- [Data records]
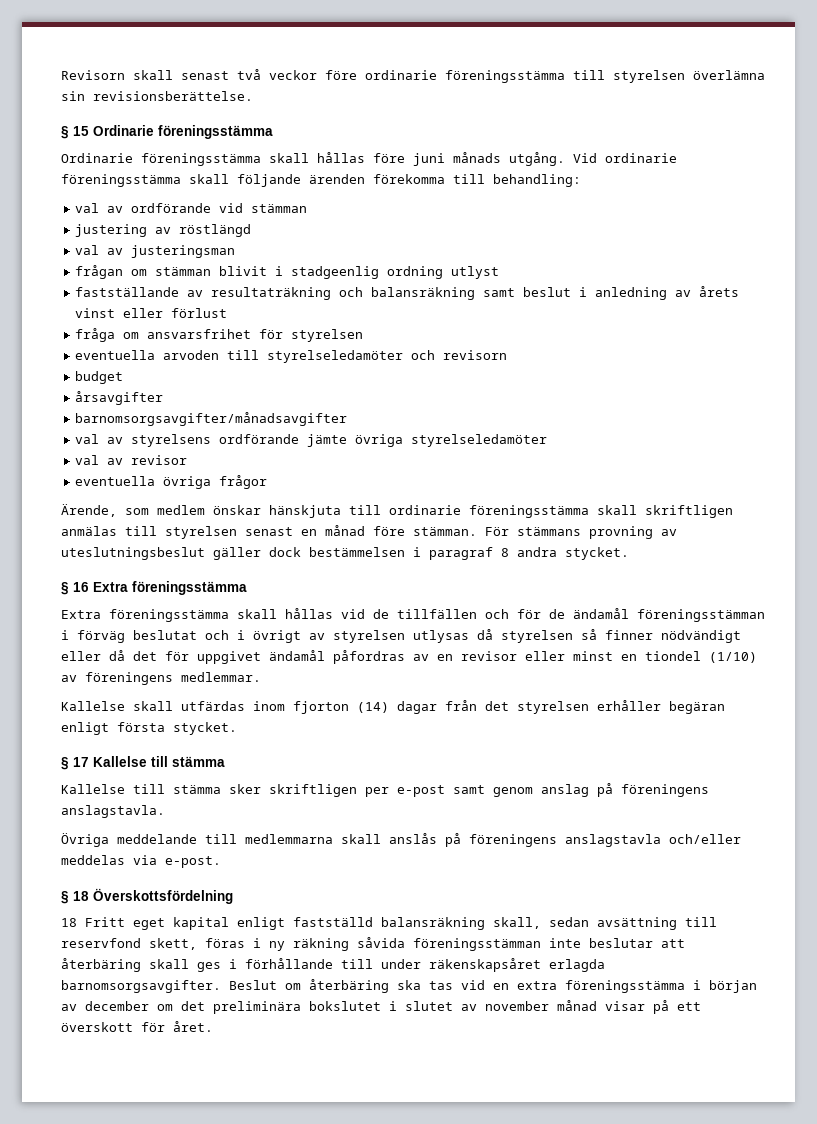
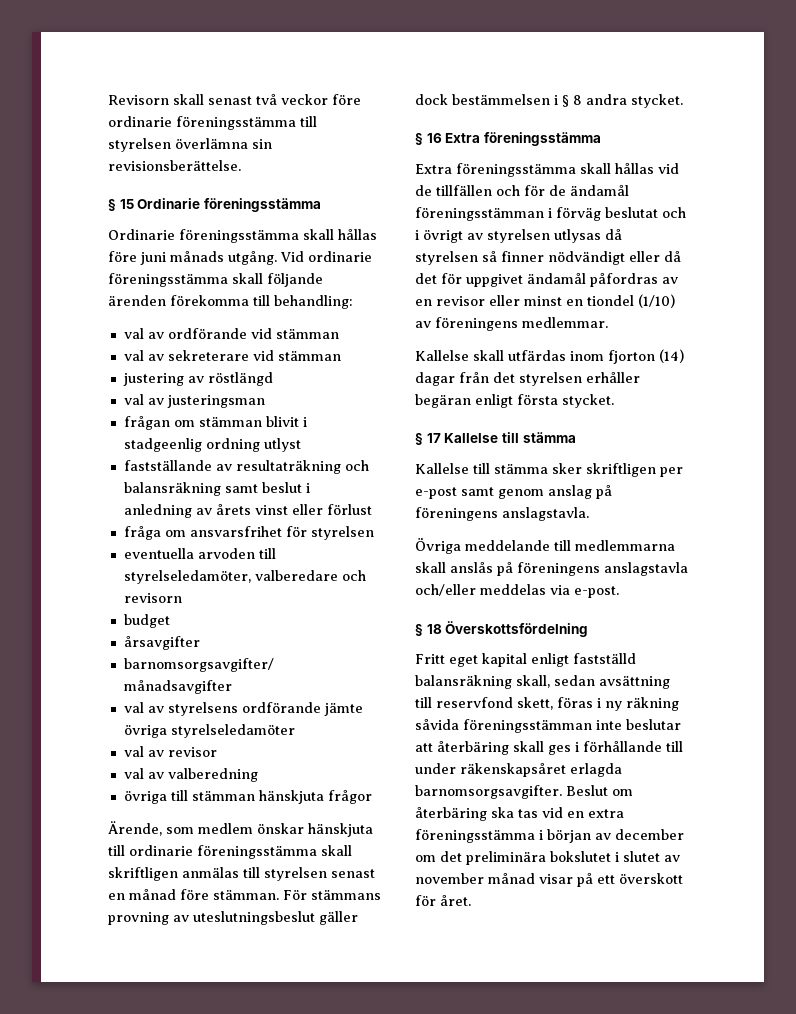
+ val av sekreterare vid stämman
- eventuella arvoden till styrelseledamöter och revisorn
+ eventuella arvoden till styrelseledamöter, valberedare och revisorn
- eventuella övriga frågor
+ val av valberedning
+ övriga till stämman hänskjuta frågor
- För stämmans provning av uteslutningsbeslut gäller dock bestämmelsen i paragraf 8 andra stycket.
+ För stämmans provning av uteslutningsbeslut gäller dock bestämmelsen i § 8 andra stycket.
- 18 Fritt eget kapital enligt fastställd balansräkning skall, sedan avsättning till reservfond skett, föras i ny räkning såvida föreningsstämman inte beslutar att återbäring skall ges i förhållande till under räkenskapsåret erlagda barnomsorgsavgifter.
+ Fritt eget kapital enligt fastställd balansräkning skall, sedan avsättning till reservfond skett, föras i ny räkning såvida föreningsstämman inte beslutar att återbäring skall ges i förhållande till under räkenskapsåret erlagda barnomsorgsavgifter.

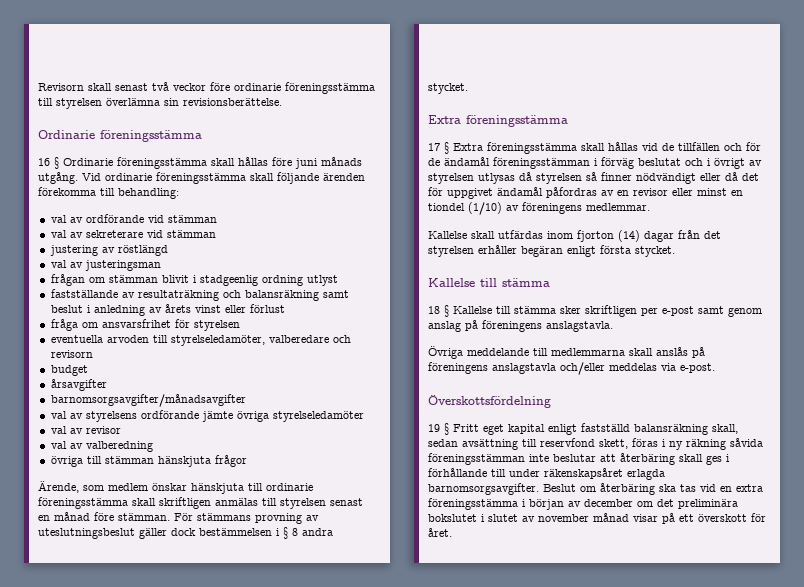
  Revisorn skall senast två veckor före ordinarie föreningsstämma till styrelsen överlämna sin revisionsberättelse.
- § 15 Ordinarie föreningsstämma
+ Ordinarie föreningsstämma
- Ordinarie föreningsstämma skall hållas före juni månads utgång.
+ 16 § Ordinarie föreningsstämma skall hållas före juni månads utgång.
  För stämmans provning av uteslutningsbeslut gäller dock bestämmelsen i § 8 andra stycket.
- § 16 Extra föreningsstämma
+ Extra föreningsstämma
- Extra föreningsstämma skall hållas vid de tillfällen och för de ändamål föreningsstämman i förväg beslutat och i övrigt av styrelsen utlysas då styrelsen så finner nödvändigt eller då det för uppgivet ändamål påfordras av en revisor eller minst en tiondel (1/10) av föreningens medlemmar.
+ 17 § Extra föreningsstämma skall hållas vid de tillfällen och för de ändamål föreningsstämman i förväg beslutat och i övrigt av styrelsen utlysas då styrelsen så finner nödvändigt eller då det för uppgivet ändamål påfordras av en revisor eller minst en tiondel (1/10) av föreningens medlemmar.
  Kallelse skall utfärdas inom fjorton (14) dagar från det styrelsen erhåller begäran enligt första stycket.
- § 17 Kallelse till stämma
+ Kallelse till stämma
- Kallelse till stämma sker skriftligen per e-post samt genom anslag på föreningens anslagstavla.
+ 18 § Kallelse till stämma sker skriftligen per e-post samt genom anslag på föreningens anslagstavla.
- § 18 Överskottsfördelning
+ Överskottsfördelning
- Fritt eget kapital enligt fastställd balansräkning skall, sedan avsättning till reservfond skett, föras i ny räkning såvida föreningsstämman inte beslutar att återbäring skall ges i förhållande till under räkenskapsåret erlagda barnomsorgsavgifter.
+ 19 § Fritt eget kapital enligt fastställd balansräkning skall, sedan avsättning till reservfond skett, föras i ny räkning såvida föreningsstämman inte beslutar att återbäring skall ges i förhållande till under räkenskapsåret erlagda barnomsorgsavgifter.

- [Goal of the exercise]
Which lines in the listing hold the word "förhållande"? Copy them out.

- [Your response]
- 18 Fritt eget kapital enligt fastställd balansräkning skall, sedan avsättning till reservfond skett, föras i ny räkning såvida föreningsstämman inte beslutar att återbäring skall ges i förhållande till under räkenskapsåret erlagda barnomsorgsavgifter.
+ Fritt eget kapital enligt fastställd balansräkning skall, sedan avsättning till reservfond skett, föras i ny räkning såvida föreningsstämman inte beslutar att återbäring skall ges i förhållande till under räkenskapsåret erlagda barnomsorgsavgifter.
- Fritt eget kapital enligt fastställd balansräkning skall, sedan avsättning till reservfond skett, föras i ny räkning såvida föreningsstämman inte beslutar att återbäring skall ges i förhållande till under räkenskapsåret erlagda barnomsorgsavgifter.
+ 19 § Fritt eget kapital enligt fastställd balansräkning skall, sedan avsättning till reservfond skett, föras i ny räkning såvida föreningsstämman inte beslutar att återbäring skall ges i förhållande till under räkenskapsåret erlagda barnomsorgsavgifter.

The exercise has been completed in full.